Just as the armed forces are being shrunk and the stockpile of nuclear missiles is being pared, so should another American weapon of the Cold War be scaled back. It`s time for the federal government`s billion-dollar-plus propaganda arms, the U.S. Information Agency and the Board for International Broadcasting, to re-examine their operations and drop those that are no longer useful.

The USIA`s mission has been to win friends for the United States through communications and cultural exchanges. Its efforts include the Fulbright Scholarships; U.S. tours for foreign ”influentials”; operation of American libraries and cultural centers abroad; and television programming to overseas audiences.

Its best-known outlet is the Voice of America radio service, which broadcasts U.S. and international news in several dozen languages around the world.

The Board for International Broadcasting is a federally funded corporation that operates Radio Liberty and Radio Free Europe, which beam local news to the Soviet Union and Eastern Europe.

The USIA and Radio Free Europe served important roles in the Cold War decades, delivering news, information and the hope of freedom across the Iron Curtain. Today the Iron Curtain is a scrap heap. Yet the two agencies, exhibiting an institutionalized instinct for self-preservation, are fighting efforts to rein in their budgets by attempting to redefine their purposes.

Some old purposes remain good. There is still value in helping people of other nations understand U.S. policy and culture. Radio Liberty should continue its broadcasts to the Soviet Union for as long as a truly free press eludes the practitioners of perestroika.

But a sensible scale-back plan was put forth last month by a federal advisory panel that recommends phasing out Radio Free Europe broadcasts to Czechoslovakia, Hungary and Poland, which now have free media of their own.

Even more obvious, the panel called for the sign-off of TV Marti, a USIA station aimed at Cuba.
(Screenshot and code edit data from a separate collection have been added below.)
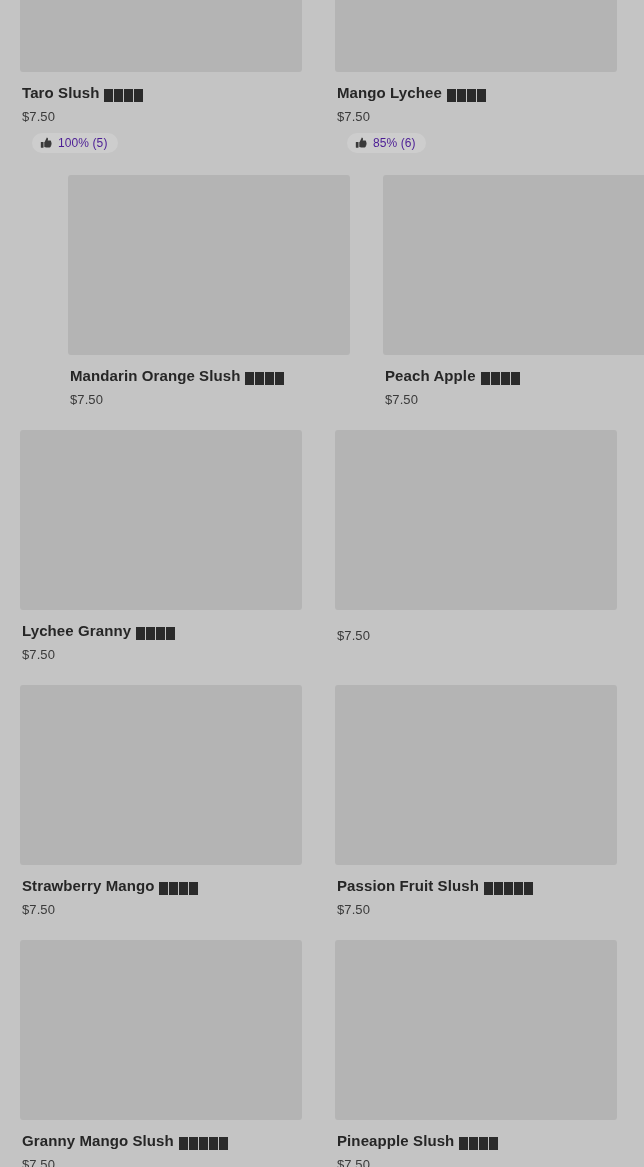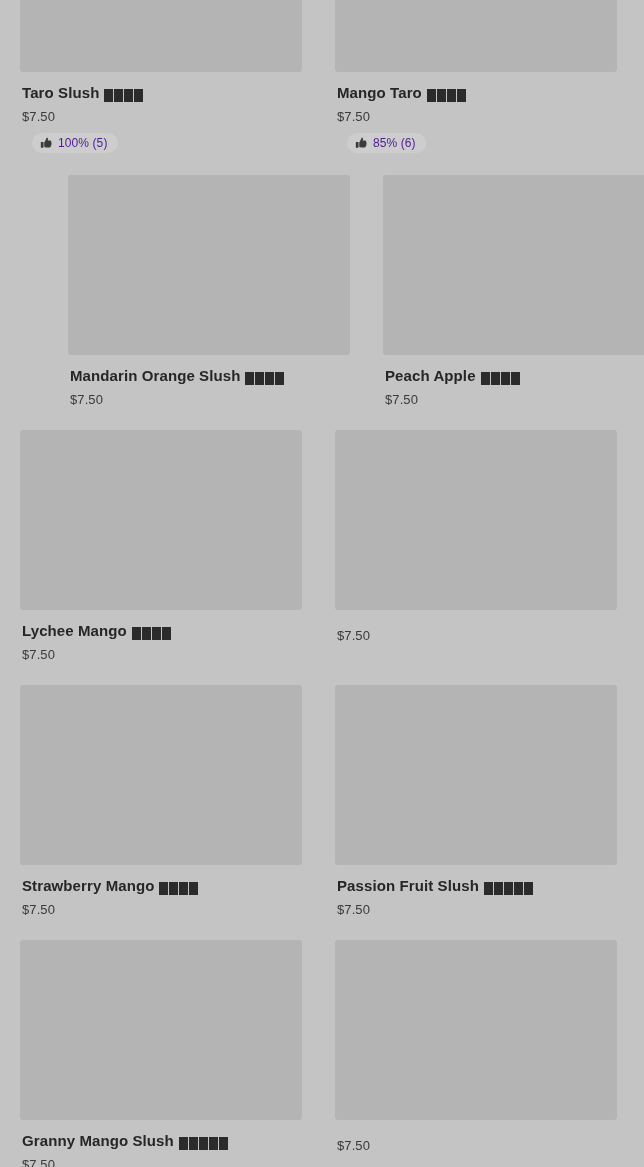--- a/index.html
+++ b/index.html
@@ -122,21 +122,21 @@
           <span class="thumbs-up-icon">
             <svg viewBox="0 0 16 16" width="12" height="12" aria-hidden="true">
               <path fill="#3a3a3a" d="M6.2 6.6 9.1.6c.9.1 1.6.9 1.6 1.9 0 .6-.2 1.3-.5 2h3.1c.9 0 1.6.7 1.6 1.6 0 .3-.1.5-.2.7.5.3.8.8.8 1.4 0 .5-.2.9-.5 1.2.2.3.3.6.3.9 0 .7-.4 1.2-1 1.4.1.2.1.4.1.6 0 .9-.7 1.6-1.6 1.6H8.4c-.9 0-1.7-.2-2.4-.6l-.3-.2V6.6h.5zM1.6 6.7h2.6c.3 0 .5.2.5.5v6.5c0 .3-.2.5-.5.5H1.6c-.3 0-.5-.2-.5-.5V7.2c0-.3.2-.5.5-.5z"></path>
             </svg>
           </span>
           <span class="rating-text">100% (5)</span>
         </div></div>
     </div>
     <div class="product-card row-1">
       <div class="product-thumb"></div>
-      <div class="product-info"><div class="product-name"><span>Mango Taro</span><span class="tofu"><i></i><i></i><i></i><i></i></span></div><div class="product-price">$7.50</div><div class="rating-badge">
+      <div class="product-info"><div class="product-name"><span>Mango Lychee</span><span class="tofu"><i></i><i></i><i></i><i></i></span></div><div class="product-price">$7.50</div><div class="rating-badge">
           <span class="thumbs-up-icon">
             <svg viewBox="0 0 16 16" width="12" height="12" aria-hidden="true">
               <path fill="#3a3a3a" d="M6.2 6.6 9.1.6c.9.1 1.6.9 1.6 1.9 0 .6-.2 1.3-.5 2h3.1c.9 0 1.6.7 1.6 1.6 0 .3-.1.5-.2.7.5.3.8.8.8 1.4 0 .5-.2.9-.5 1.2.2.3.3.6.3.9 0 .7-.4 1.2-1 1.4.1.2.1.4.1.6 0 .9-.7 1.6-1.6 1.6H8.4c-.9 0-1.7-.2-2.4-.6l-.3-.2V6.6h.5zM1.6 6.7h2.6c.3 0 .5.2.5.5v6.5c0 .3-.2.5-.5.5H1.6c-.3 0-.5-.2-.5-.5V7.2c0-.3.2-.5.5-.5z"></path>
             </svg>
           </span>
           <span class="rating-text">85% (6)</span>
         </div></div>
     </div>
     <div class="product-card row-2">
       <div class="product-thumb"></div>
@@ -148,21 +148,21 @@
     <div class="product-card row-2">
       <div class="product-thumb"></div>
       <div class="product-info">
         <div class="product-name"><span>Peach Apple</span><span class="tofu"><i></i><i></i><i></i><i></i></span></div>
         <div class="product-price">$7.50</div>
       </div>
     </div>
     <div class="product-card row-3">
       <div class="product-thumb"></div>
       <div class="product-info">
-        <div class="product-name"><span>Lychee Mango</span><span class="tofu"><i></i><i></i><i></i><i></i></span></div>
+        <div class="product-name"><span>Lychee Granny</span><span class="tofu"><i></i><i></i><i></i><i></i></span></div>
         <div class="product-price">$7.50</div>
       </div>
     </div>
     <div class="product-card row-3">
       <div class="product-thumb"></div>
       <div class="product-info">
         <div class="product-price">$7.50</div>
       </div>
     </div>
     <div class="product-card row-4">
@@ -182,16 +182,17 @@
     <div class="product-card row-5">
       <div class="product-thumb"></div>
       <div class="product-info">
         <div class="product-name"><span>Granny Mango Slush</span><span class="tofu"><i></i><i></i><i></i><i></i><i></i></span></div>
         <div class="product-price">$7.50</div>
       </div>
     </div>
     <div class="product-card row-5">
       <div class="product-thumb"></div>
       <div class="product-info">
+        <div class="product-name"><span>Pineapple Slush</span><span class="tofu"><i></i><i></i><i></i><i></i></span></div>
         <div class="product-price">$7.50</div>
       </div>
     </div>
   </div>
 
 </body></html>

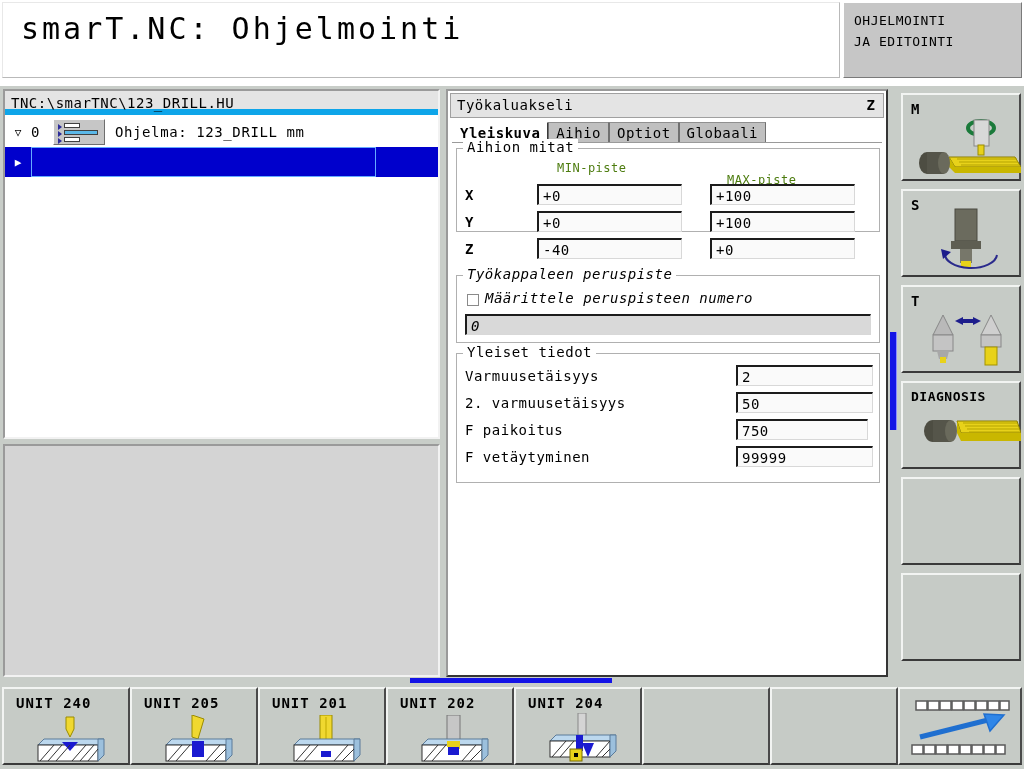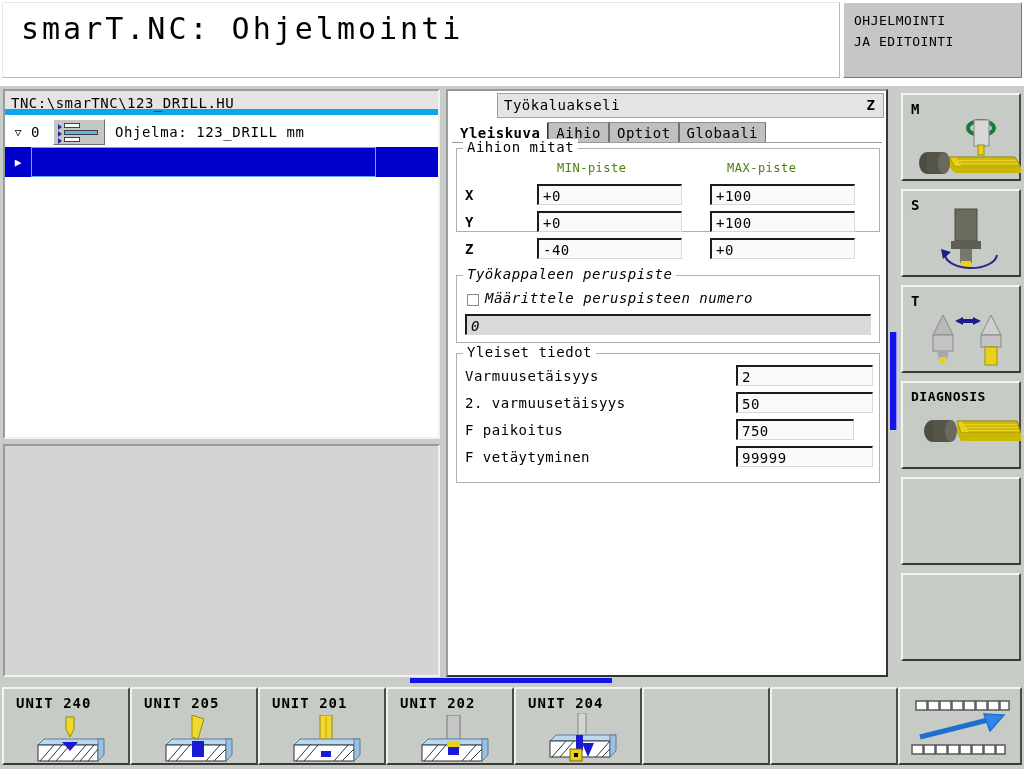--- a/index.html
+++ b/index.html
@@ -190,21 +190,20 @@
     border-right: 2px solid #353535;
     border-bottom: 2px solid #353535;
   }
   #form-title {
     position: absolute;
     left: 2px; top: 2px;
     right: 2px; height: 25px;
     background: #e4e4e4;
     border: 1px solid #a0a0a0;
     box-sizing: border-box;
-    margin-left: 47px;
   }
   #form-title .t-left {
     position: absolute; left: 6px; top: 3px;
     font-size: 14px; letter-spacing: 0.5px; color: #000;
   }
   #form-title .t-right {
     position: absolute; right: 8px; top: 3px;
     font-size: 14px; font-weight: bold; color: #000;
   }
 
@@ -465,21 +464,21 @@
       <div class="tab active">Yleiskuva</div>
       <div class="tab">Aihio</div>
       <div class="tab">Optiot</div>
       <div class="tab">Globaali</div>
     </div>
     <div id="tabs-underline"></div>
 
     <div class="group" id="grp-aihio">
       <div class="group-legend">Aihion mitat</div>
       <div class="col-head" style="left:100px;top:12px;">MIN-piste</div>
-      <div class="col-head" style="left:270px;top:12px;">MAX-piste</div>
+      <div class="col-head" style="left:270px;top:24px;">MAX-piste</div>
 
       <div class="axis-label" style="left:8px;top:38px;">X</div>
       <div class="field" style="left:80px;top:35px;width:145px;height:21px;">
         <span>+0</span>
       </div>
       <div class="field" style="left:253px;top:35px;width:145px;height:21px;">
         <span>+100</span>
       </div>
 
       <div class="axis-label" style="left:8px;top:65px;">Y</div>
@@ -515,21 +514,21 @@
       <div class="field" style="left:279px;top:11px;width:137px;height:21px;">
         <span>2</span>
       </div>
 
       <div class="row-label" style="top:41px;">2. varmuusetäisyys</div>
       <div class="field" style="left:279px;top:38px;width:137px;height:21px;">
         <span>50</span>
       </div>
 
       <div class="row-label" style="top:68px;">F paikoitus</div>
-      <div class="field" style="left:279px;top:65px;width:118px;height:21px;">
+      <div class="field" style="left:279px;top:65px;width:132px;height:21px;">
         <span>750</span>
       </div>
 
       <div class="row-label" style="top:95px;">F vetäytyminen</div>
       <div class="field" style="left:279px;top:92px;width:137px;height:21px;">
         <span>99999</span>
       </div>
     </div>
   </div>
 </div>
Not only does it operate only during the non-prime hours of 3:30 to 6 a.m. (to avoid illegal interference with Cuban TV signals), but it has provoked the Castro regime to jam the signals of its more effective broadcast brother, Radio Marti.

These recommendations are good beginnings. But Congress could look further.

One product that merits re-examination is Worldnet, a satellite TV service with a $31 million budget. USIA officials, asked about the need for Worldnet when CNN spans the globe, say it is needed to help newly democratic peoples learn to handle such basic democratic practices as a free press. It is hard to understand how a state-run medium can teach people to wean themselves from state-run media better than the example of free media themselves.